As we celebrate International Women’s Day (8th March 2025), we’re taking the opportunity to look back at a definitive time in history when Ellen Chaloner, a trailblazing trainer became the first woman to be given a permit to train horses by the Jockey Club in 1886. Her biggest achievement came in 1887 – a year on from when she obtained her permit – when her filly Jersey Lily, who had run unplaced in that year’s Oaks won the Triennial Stakes at Royal Ascot, now the Jersey Stakes, to become the first woman to train a winner at the Royal meeting. Ellen’s son George rode the filly. George missed a Derby victory coming 2nd in 1895 and 3rd in 1894.
Until recently Ellen was buried in an unmarked grave in Newmarket cemetery, situated across the road from the Rowley Mile course, but following a campaign by members of her family, led by Marietta Krikhaar, Ellen’s great granddaughter, and supported by the Jockey Club, a beautifully designed headstone recognising the trailblazing trainer was erected in October 2023.
Ellen was part of a legendary horse racing family. Her father Johnny Osborne Senior was a trainer in Yorkshire, her brother Johnny Osborne junior was a twelve-time classic winning jockey, who won the Derby in 1869 while her husband Tom was a classic winning jockey who also won the Derby at Epsom in 1863 on Macaroni. Macaroni was trained by James Godding at Palace House stables in Newmarket, now the home of the National Horse Racing Museum.
Steeped in racing Ellen took over training horses from her husband Tom, who had trained the winner of the 1884 2000 Guineas, after he died at only 46 in 1886. Official licenses did not come into force until the early part of the twentieth century, but The Jockey Club granted her a permit to train horses on the heath, effectively a license to train horses.
“I couldn’t begin to imagine the stumbling blocks a woman would have had to be accepted as a racehorse trainer in the 1880s” said Newmarket based trainer Gay Kelleway, who as a jockey became the first woman to ride a winner at Royal Ascot in 1987.
Research by Dr Esther Harper, who completed a PHD in the history of horse racing when she worked at the National Horse Racing Museum between 2013 and 2017, confirmed that the 1891 census recorded Ellen’s profession as a trainer of racehorses, with two of her sons, (she had seven) and her only daughter living with her, her sons listed as jockeys/grooms, three stable men, three other apprentice jockeys, and a domestic servant all working for her at Osborne House. In 1893 Ellen was training seventeen horses. Osborne House is now the overflow yard for Group 1 winning trainer Sir Mark Prescott, at Heath House stables. “When you consider the number of people who reported to her and the number of horses, she was responsible for, it was quite a significant business she was running,” said Dr Harper.
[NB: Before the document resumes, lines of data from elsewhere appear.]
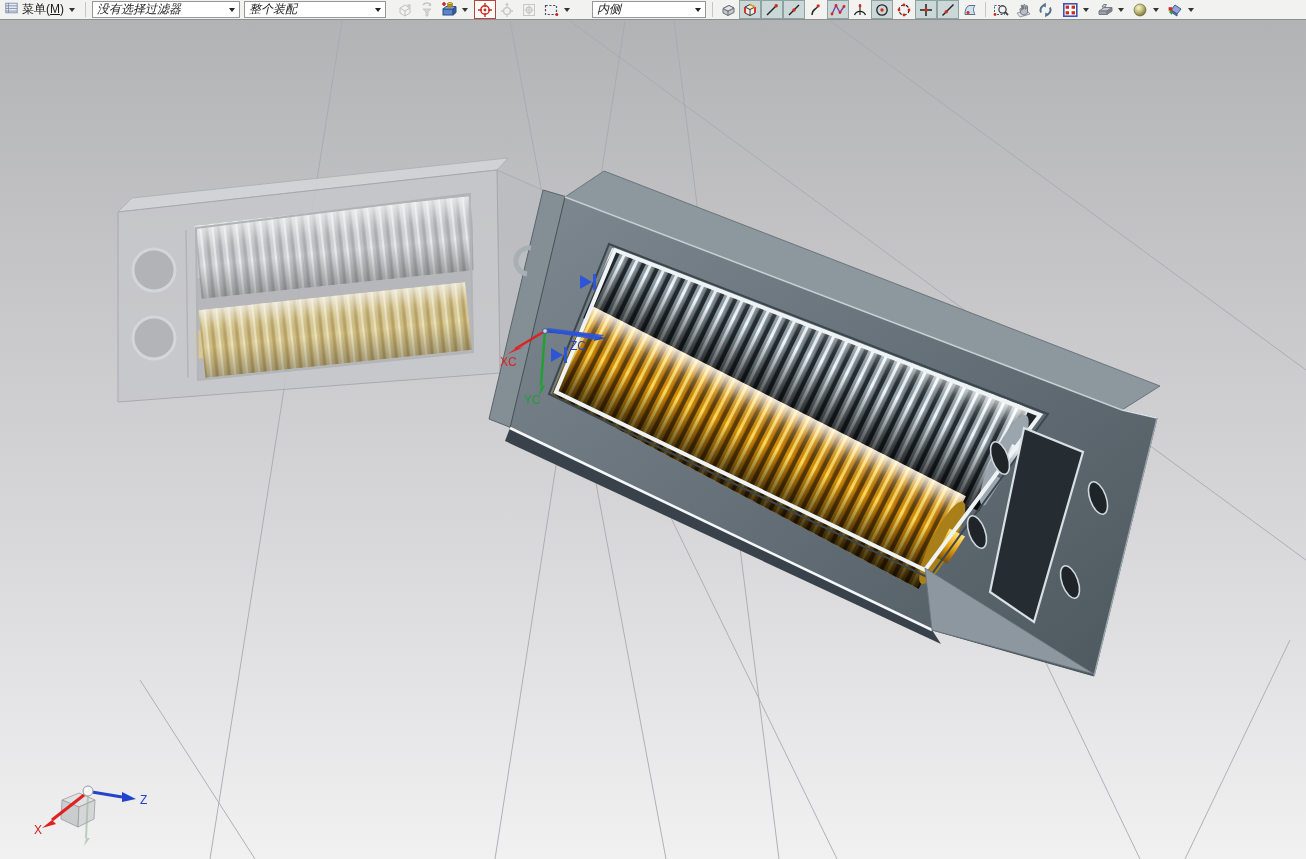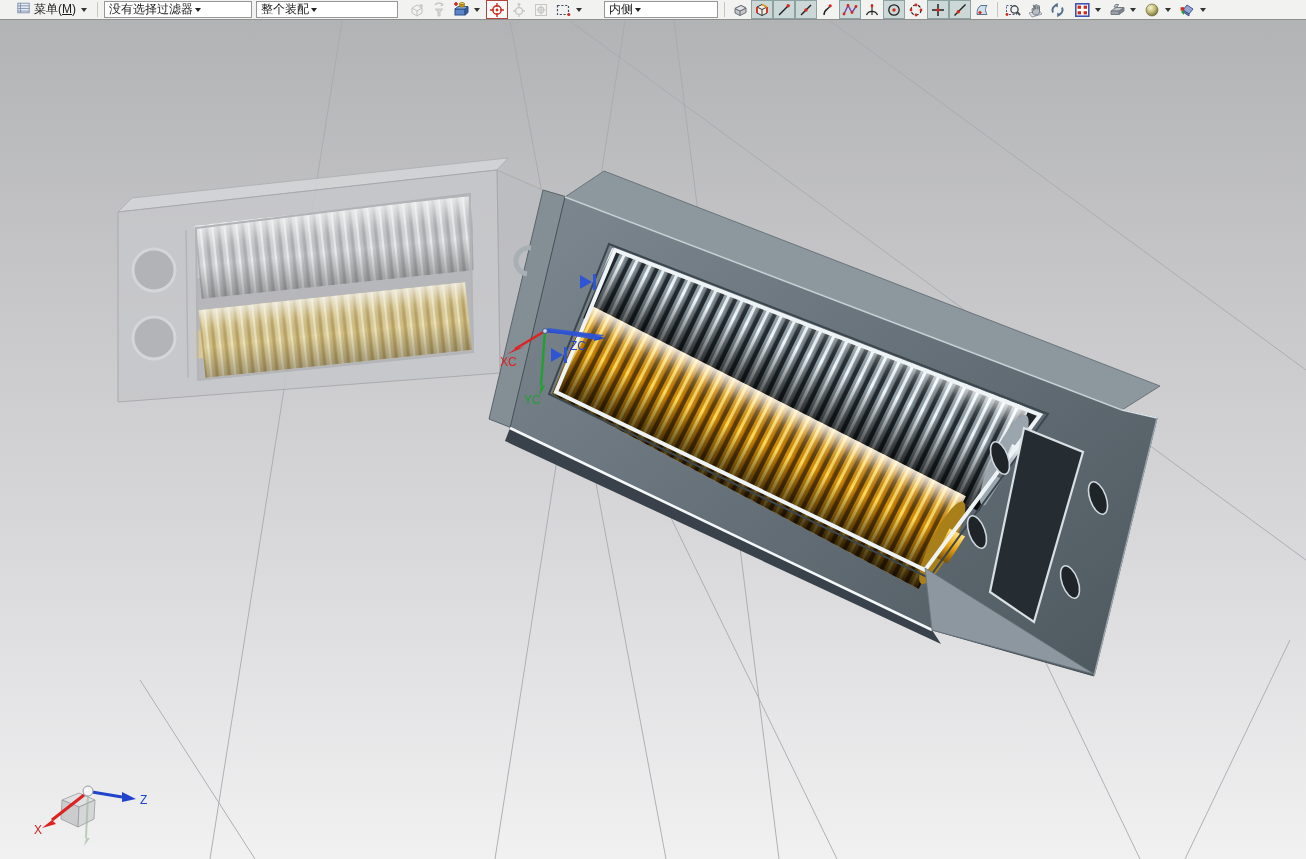--- a/index.html
+++ b/index.html
@@ -5,7 +5,7 @@
   html,body{margin:0;padding:0;background:#f1f1f0;font-family:"Liberation Sans",sans-serif;}
   .app{width:1306px;height:859px;overflow:hidden;position:relative;}
   
-  .toolbar{height:19px;background:#f2f2f0;border-bottom:1px solid #8f8f8f;display:flex;align-items:center;padding:0 12px;font-size:12px;color:#1a1a1a;white-space:nowrap;}
+  .toolbar{height:19px;background:#f2f2f0;border-bottom:1px solid #8f8f8f;display:flex;align-items:center;padding:0 0;font-size:12px;color:#1a1a1a;white-space:nowrap;}
   .menu-btn{display:flex;align-items:center;gap:3px;padding:0 4px;height:17px;cursor:default;}
   .menu-btn u{text-decoration:underline;}
   .dd{width:0;height:0;border-left:3.5px solid transparent;border-right:3.5px solid transparent;border-top:4px solid #333;margin:0 2px;display:inline-block;}

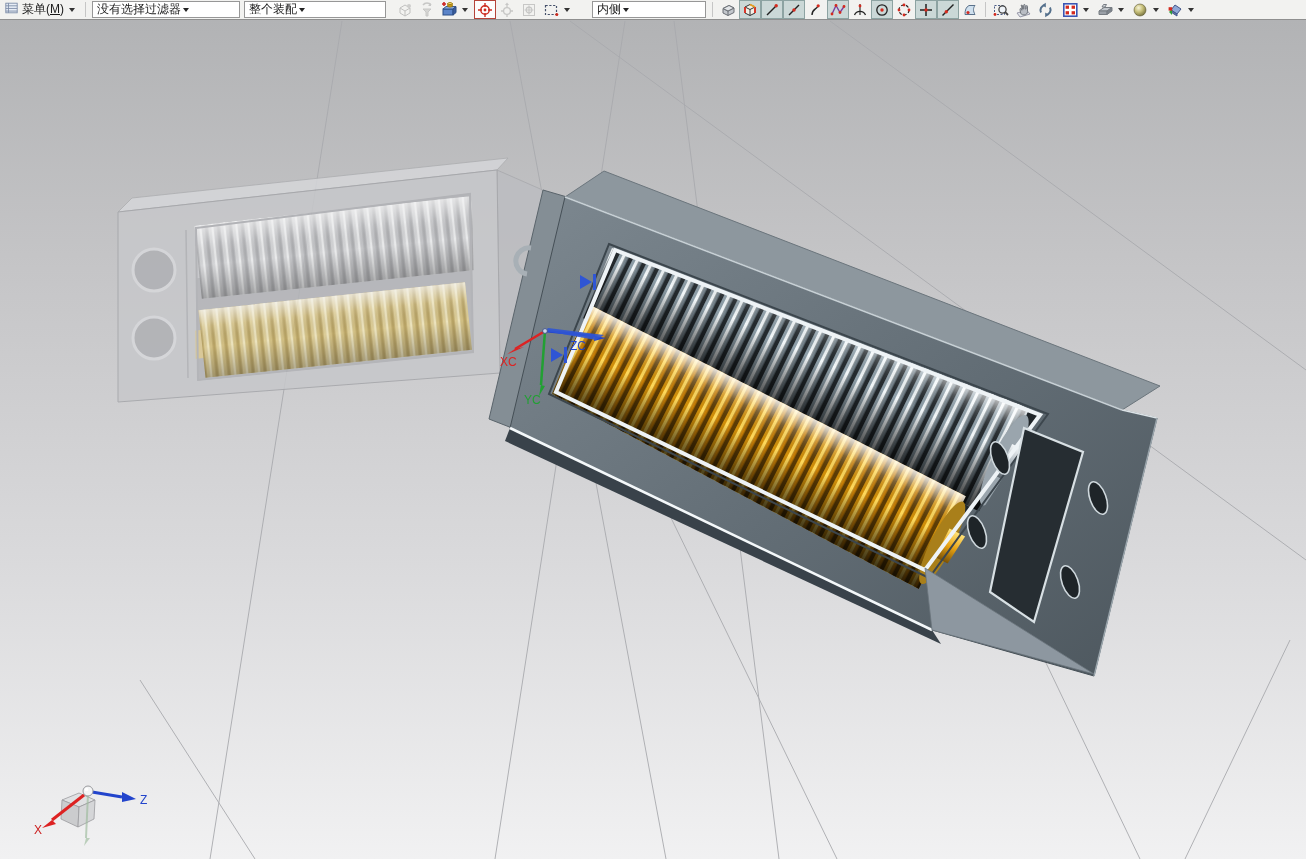--- a/index.html
+++ b/index.html
@@ -10,7 +10,7 @@
   .menu-btn u{text-decoration:underline;}
   .dd{width:0;height:0;border-left:3.5px solid transparent;border-right:3.5px solid transparent;border-top:4px solid #333;margin:0 2px;display:inline-block;}
   .sep{width:1px;height:15px;background:#c6c6c6;margin:0 4px;flex:0 0 auto;}
-  .combo{height:15px;background:#fff;border:1px solid #979797;display:flex;align-items:center;justify-content:flex-start;padding:0 2px 0 4px;margin:0 2px;flex:0 0 auto;}
+  .combo{height:15px;background:#fff;border:1px solid #979797;display:flex;align-items:center;justify-content:space-between;padding:0 2px 0 4px;margin:0 2px;flex:0 0 auto;font-style:italic;}
   .combo .dd{border-top-color:#222;}
   .tb-btn{width:20px;height:17px;display:flex;align-items:center;justify-content:center;flex:0 0 auto;border:1px solid transparent;}
   .tb-btn svg{display:block;}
Ellen retired from training 1894 and one of her sons took over at Osborne House, but we know she remained active in Newmarket well into her nineties. Ellen was a regular racegoer and highly respected in the Suffolk town. “She is clearly a well-known and respected figure at the sales and buyers would ask her opinion on yearlings and broodmares,” said Dr Harper.
A high court case, eighty years after Ellen began training, officially gave women the right to train racehorses in Britain. The Jockey Club finally recognising the claims of Florence Nagle and Norah Wilmot.
Since 1966 Women trainers have gone on to win some of the major races in this country, particularly in the National Hunt game. Jenny Pitman becoming the first to win the Grand National with Corbiere in 1983, a feat she repeated in 1995. Venetia Williams, Sue Smith and Lucinda Russell, who helped with ‘The Paddock and The Pavilion podcast’ have all since trained the winner of the world’s most famous race. Glory has also followed in the Cheltenham Gold Cup with Jenny Pitman winning in 1984 and 1991, while Henrietta Knight won the race on three successive occasions with Best Mate in the 21st century.
But there is no mistaking that Ellen Chaloner was the first woman trainer in 1886.
“It’s semi worrying that an encyclopaedia of British horse racing doesn’t mention her, but concentrates on the court case of 1966. I think she deserves significantly more recognition than she gets” said racing historian Tim Cox.
Ellen Chaloner is now recognised on the BETFRED 2000 Guineas Day at Newmarket Racecourse, in the form of The British EBF Ellen Chaloner Stakes.